Extracting information from syllabi
https://drive.google.com/file/d/1NaWmuQd8lDcCOGle8VahJsjCJuMjQSLV/view?usp=sharing
This is the project, our team has developed a tool to read the title of syllabus from PDFs, with the help of Word Embedding, Deep Neural Networks and other state of the art technologies. Now users can simply submit a PDF and our application will automatically output the related information.

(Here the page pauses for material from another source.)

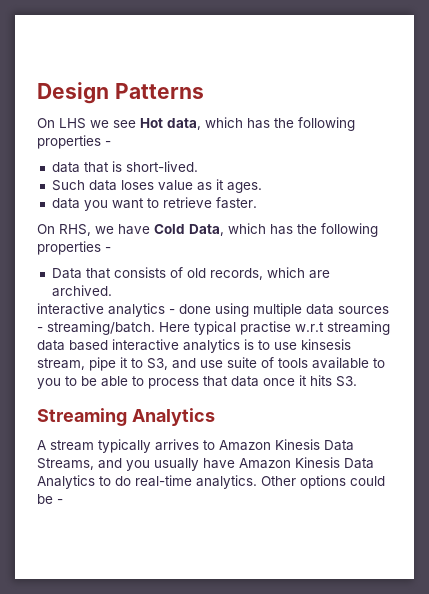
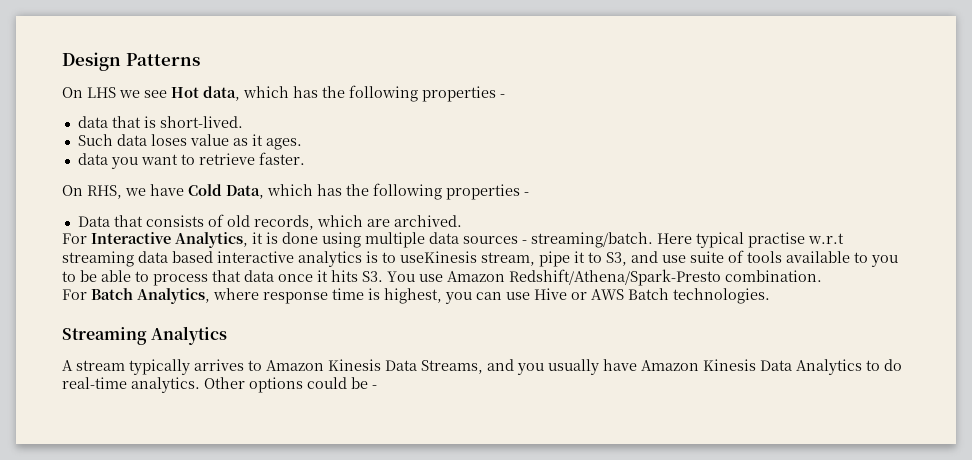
[37,303,175,317] interactive analytics - -> [62,232,278,248] For Interactive Analytics, it is
[274,339,351,350] use kinsesis -> [400,251,477,263] useKinesis
(357, 381) none -> [387,269,822,286] [62,288,770,304] You use Amazon Redshift/Athena/Spark-Presto combination. // For Batch Analytics, where response time is highest, you can use Hive or AWS Batch technologies.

Last semester, our team developed a prototype called ‘DalBooster’, an Android App that’s designed to help students at Dalhousie University to manage their school work, in a much more intuitive way. In that app, it’s missing a desired function that could bring the one-click experience for students when they try to create a new course, where traditional apps require students to enter that information manually box by box. In this project we want to try the implementation to make that possible. The work to extract all the useful information like course information, grading schema are beyond the scope of this project but due to the limited time, therefore, we decided to implement the first step: Extract the title from syllabus. This report will include our intuition, methodology, related work and experiment results.
In this project we successfully used Deep Neural Network to predict the title of syllabi. The result turned out that the simpler Logistic Regression works better than the more complicated LSTM model in our case to just retrieve titles, where more complicated information may need better models. Also, we found out the better quality of data is correlated with better training process, so properly preprocessing the data is very important. The next step for us is to see if we can extract more information from syllabus.